The player then proceeds to open the remaining twenty-five briefcases one at a time. As the various monetary amounts are revealed, the contestant gradually gets an idea of how much money his or her own briefcase might contain, since all the remaining amounts are displayed on a large screen. It's a nerve-racking process of elimination, as each player tries to keep as many of the big monetary sums on the board for as long as possible. Every few rounds, a shadowy figure known as the Banker makes the player an offer for the sealed briefcase. The contestant can either accept the deal and cash out or continue to play, gambling that the unopened briefcase contains more money than the Banker has offered. As the rounds continue, the tension becomes excruciating. Spouses start crying, and children begin screaming. If the wrong briefcase is picked, or the best deal is rejected, a staggering amount of money can evaporate, just like that.

For the most part,
Deal or No Deal
is a game of dumb luck. Although players develop elaborate superstitions about the briefcases—odd numbers are better; even numbers are better; ones held by blond models are better—the monetary amounts in them are randomly distributed. There is no code to crack, no numerology to decipher. This is just fate unfolding in front of a national television audience.

And yet,
Deal or No Deal
is also a game of difficult decisions. After the Banker makes an offer, the contestant has a few minutes—usually the length of a commercial break—to make up his mind. He must weigh the prospect of sure money against the chances of winning one of the larger cash prizes. It's almost always a hard call, a moment full of telegenic anxiety.

There are two ways to make this decision. If the contestant had a calculator handy, he could quickly compare the average amount of money he might expect to win against the Banker's offer. For example, if there were three remaining briefcases, one containing $1, one containing $10,000, and one containing $500,000, then the player should, at least in theory, accept any offer over $170,000, since that is the average of the money in all three briefcases.

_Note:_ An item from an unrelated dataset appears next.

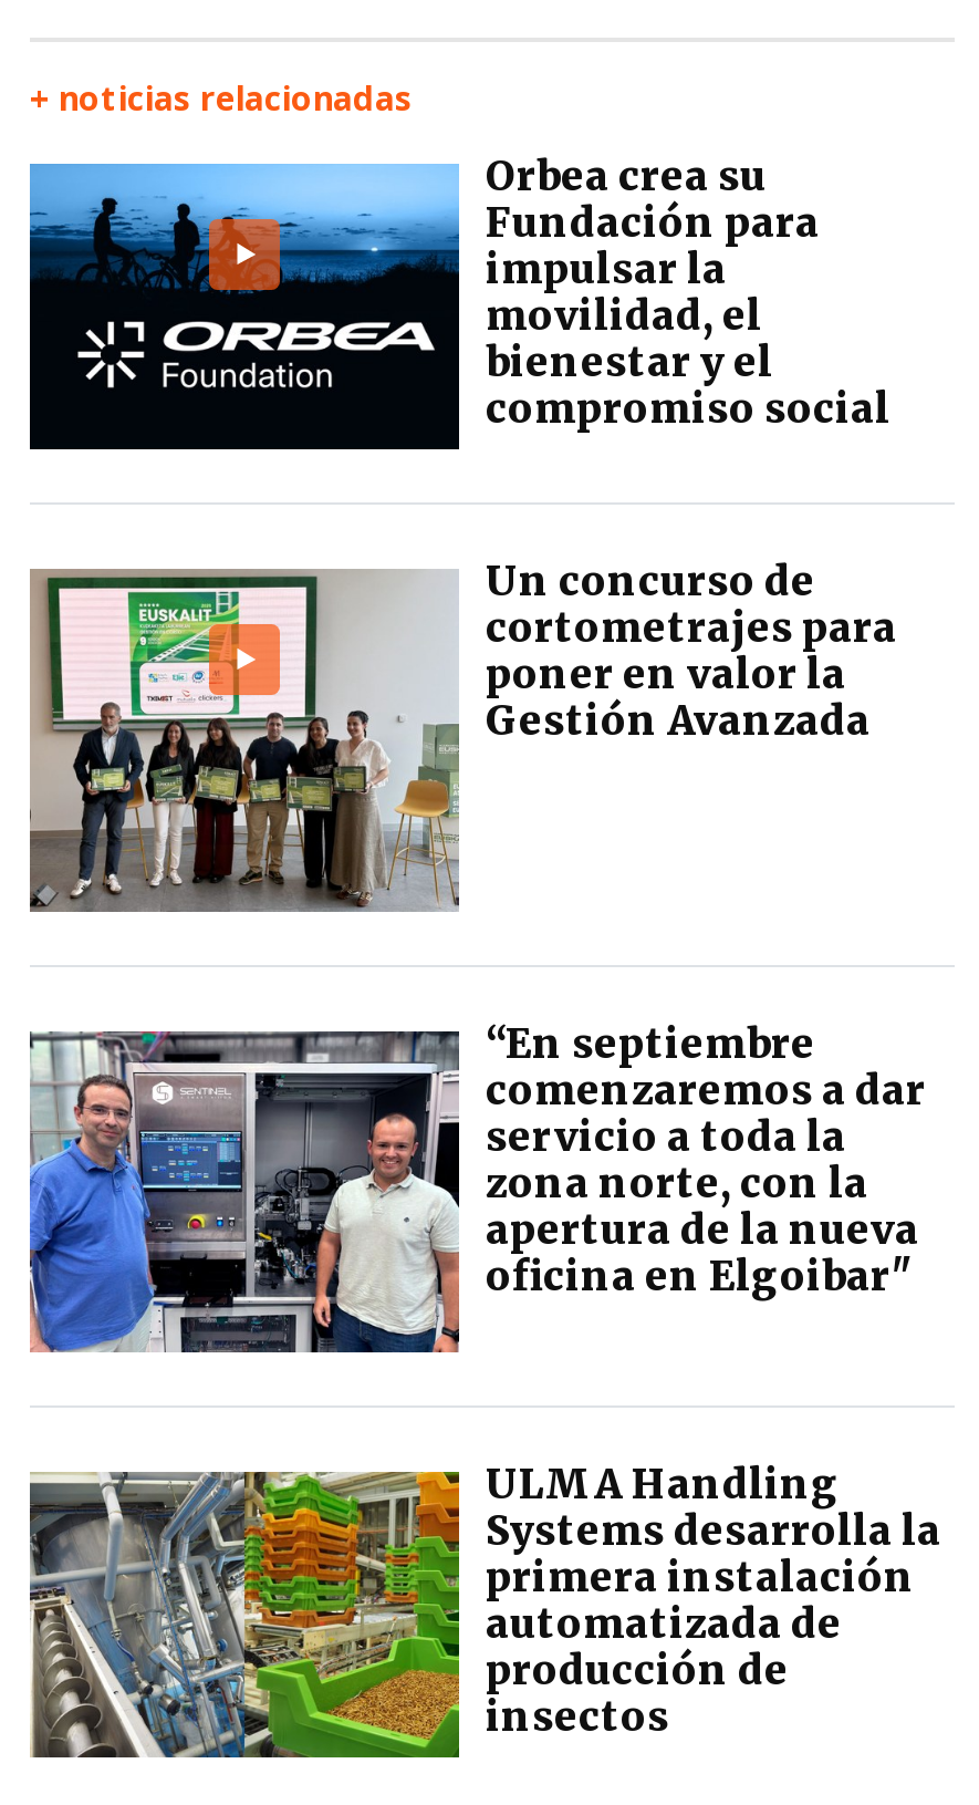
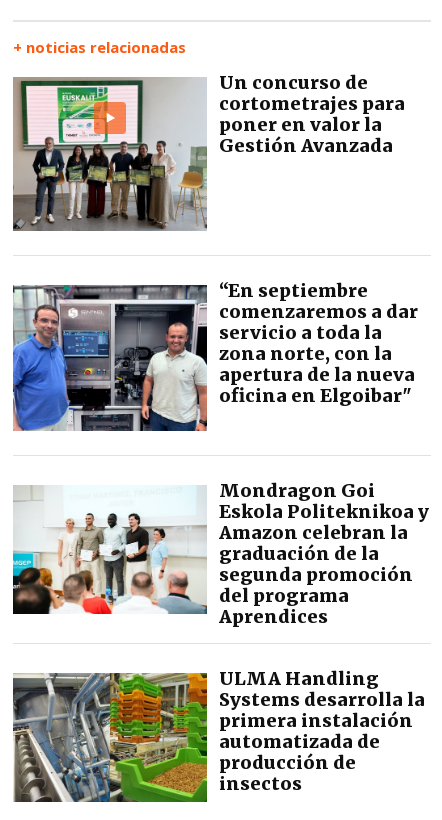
[28,151,891,452] [image] | Orbea crea su | Fundación para | impulsar la | movilidad, el | bienestar y el | compromiso social -> none
moved [30,556,926,1301] -> [13,71,418,408]: [image] | Un concurso de | cortometrajes para | ... | apertura de la nueva | oficina en Elgoibar"
none -> [12,479,429,628] [image] | Mondragon Goi | Eskola Politeknikoa y | Amazon celebran la | graduación de la | segunda promoción | del programa | Aprendices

Although offers in the early rounds are generally unfairly low—the producers don't want people to quit before it gets dramatic—as the game goes on, the offers made by the Banker become more and more reasonable, until they are essentially asymptotic with the mathematical average of the money still available. In this sense, it is extremely easy for a contestant on
Deal or No Deal
to determine whether or not to accept an offer. He just needs to add up all the remaining monetary amounts, divide that number by the number of briefcases left, and see if that figure exceeds the offer on the table. If
Deal or No Deal
were played like this, it would be a thoroughly rational game. It would also be extremely boring. It's not fun to watch people do arithmetic.